[Data records]
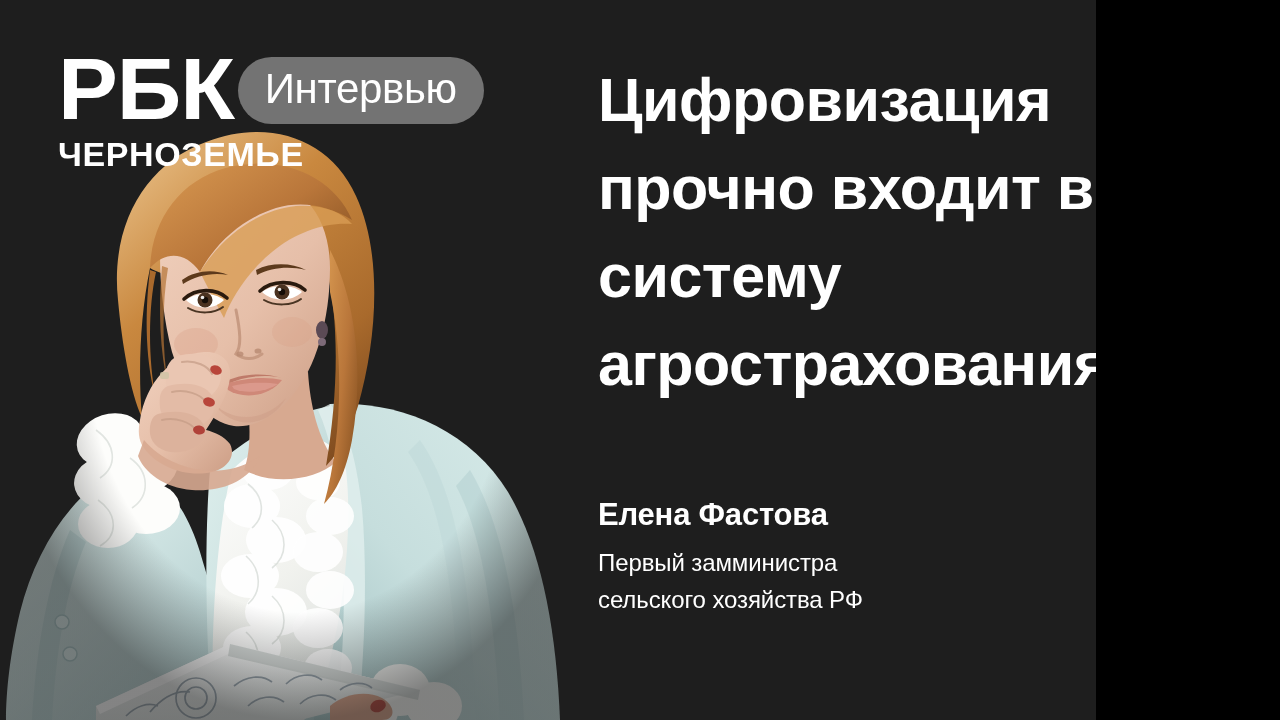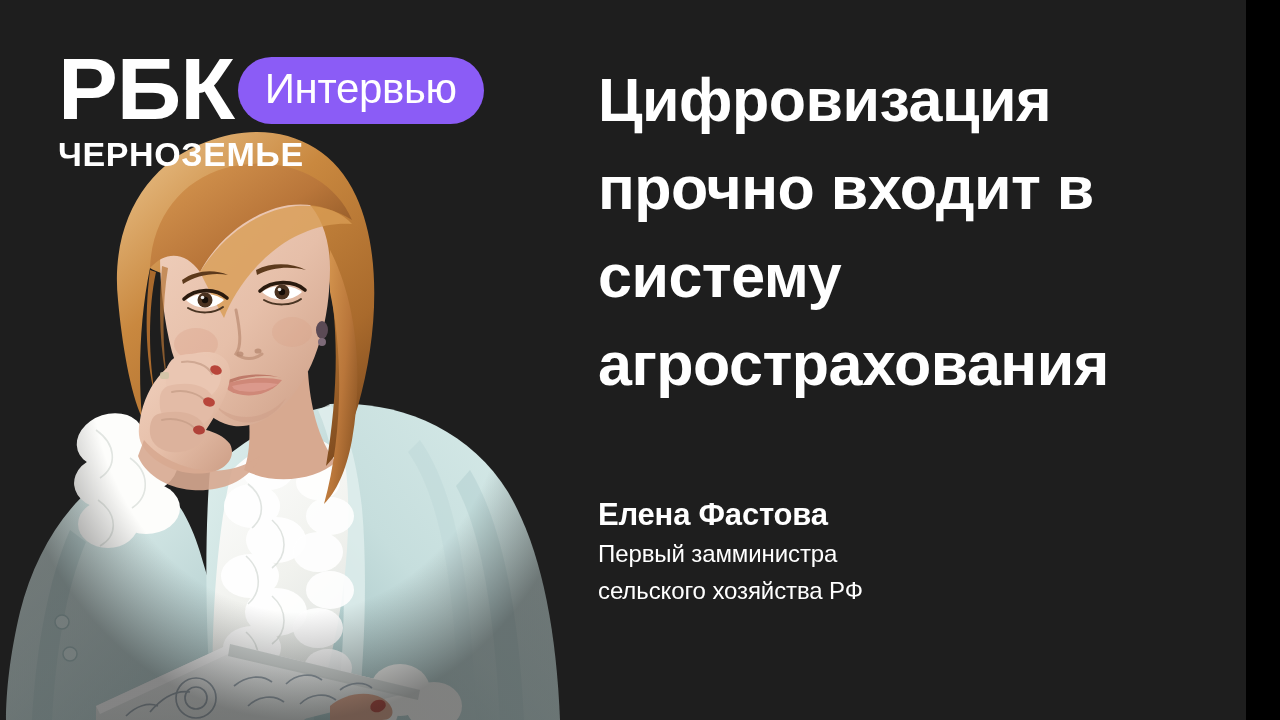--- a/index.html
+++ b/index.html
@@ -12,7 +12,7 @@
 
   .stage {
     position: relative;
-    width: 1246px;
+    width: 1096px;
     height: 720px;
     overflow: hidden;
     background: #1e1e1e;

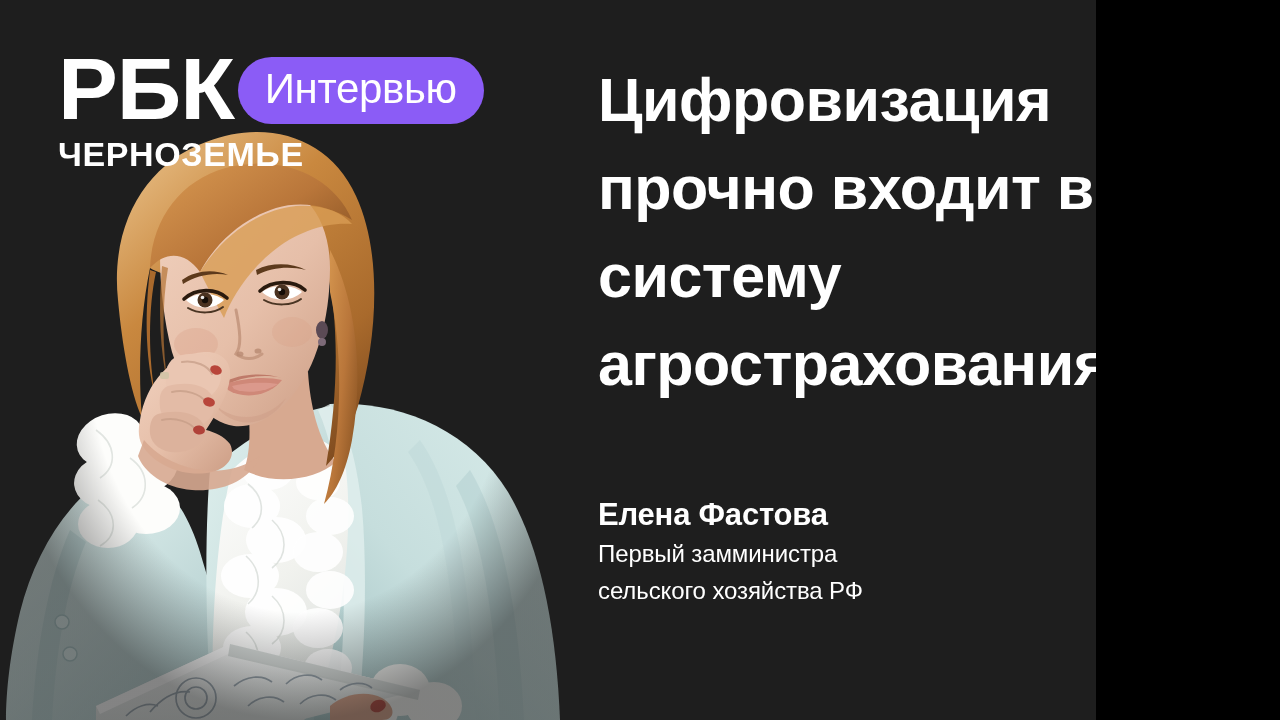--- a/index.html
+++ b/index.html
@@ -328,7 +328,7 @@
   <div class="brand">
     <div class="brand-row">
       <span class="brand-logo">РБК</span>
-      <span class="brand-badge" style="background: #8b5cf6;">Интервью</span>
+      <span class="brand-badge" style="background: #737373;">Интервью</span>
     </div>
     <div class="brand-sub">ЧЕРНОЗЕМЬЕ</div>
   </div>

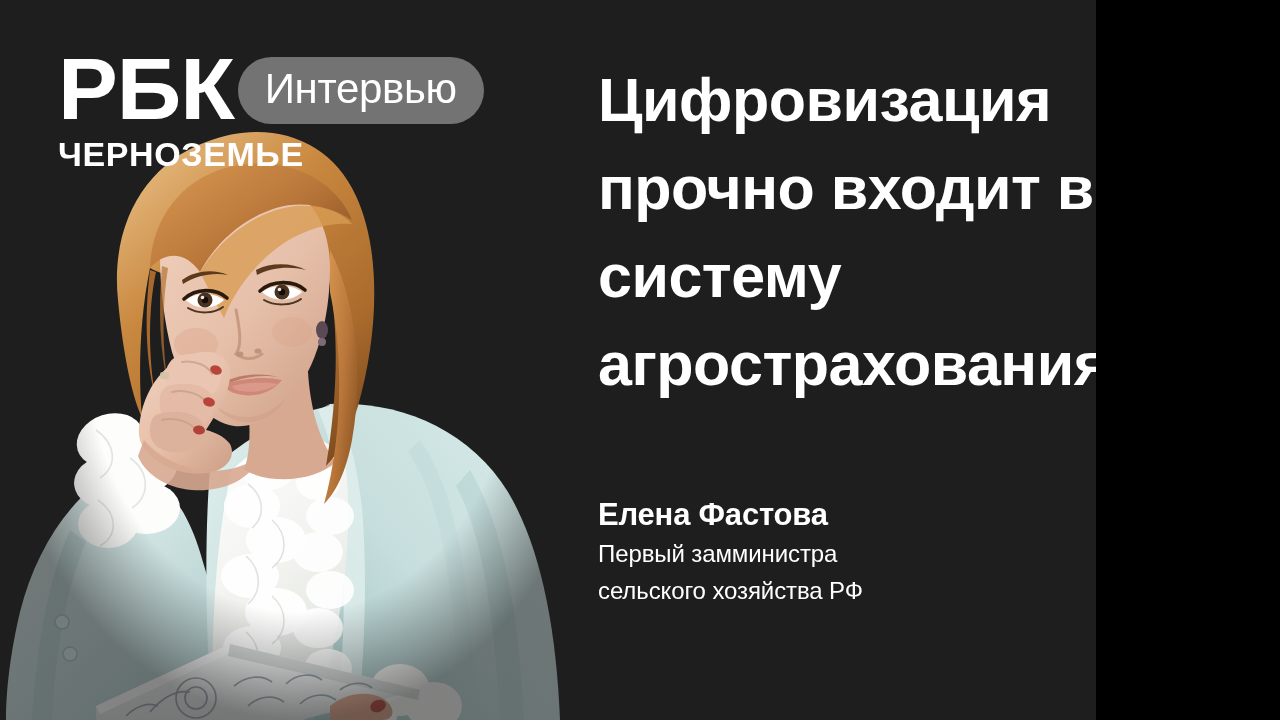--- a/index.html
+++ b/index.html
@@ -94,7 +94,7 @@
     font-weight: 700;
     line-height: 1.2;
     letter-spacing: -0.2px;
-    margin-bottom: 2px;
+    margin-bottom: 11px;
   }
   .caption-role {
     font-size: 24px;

EXERCISE DESCRIPTION => Copy out all the data exactly. The images should not appear in the copy.

ANSWER TO THIS PROBLEM =>
--- a/index.html
+++ b/index.html
@@ -12,7 +12,7 @@
 
   .stage {
     position: relative;
-    width: 1246px;
+    width: 1096px;
     height: 720px;
     overflow: hidden;
     background: #1e1e1e;

--- a/index.html
+++ b/index.html
@@ -328,7 +328,7 @@
   <div class="brand">
     <div class="brand-row">
       <span class="brand-logo">РБК</span>
-      <span class="brand-badge" style="background: #8b5cf6;">Интервью</span>
+      <span class="brand-badge" style="background: #737373;">Интервью</span>
     </div>
     <div class="brand-sub">ЧЕРНОЗЕМЬЕ</div>
   </div>

--- a/index.html
+++ b/index.html
@@ -94,7 +94,7 @@
     font-weight: 700;
     line-height: 1.2;
     letter-spacing: -0.2px;
-    margin-bottom: 2px;
+    margin-bottom: 11px;
   }
   .caption-role {
     font-size: 24px;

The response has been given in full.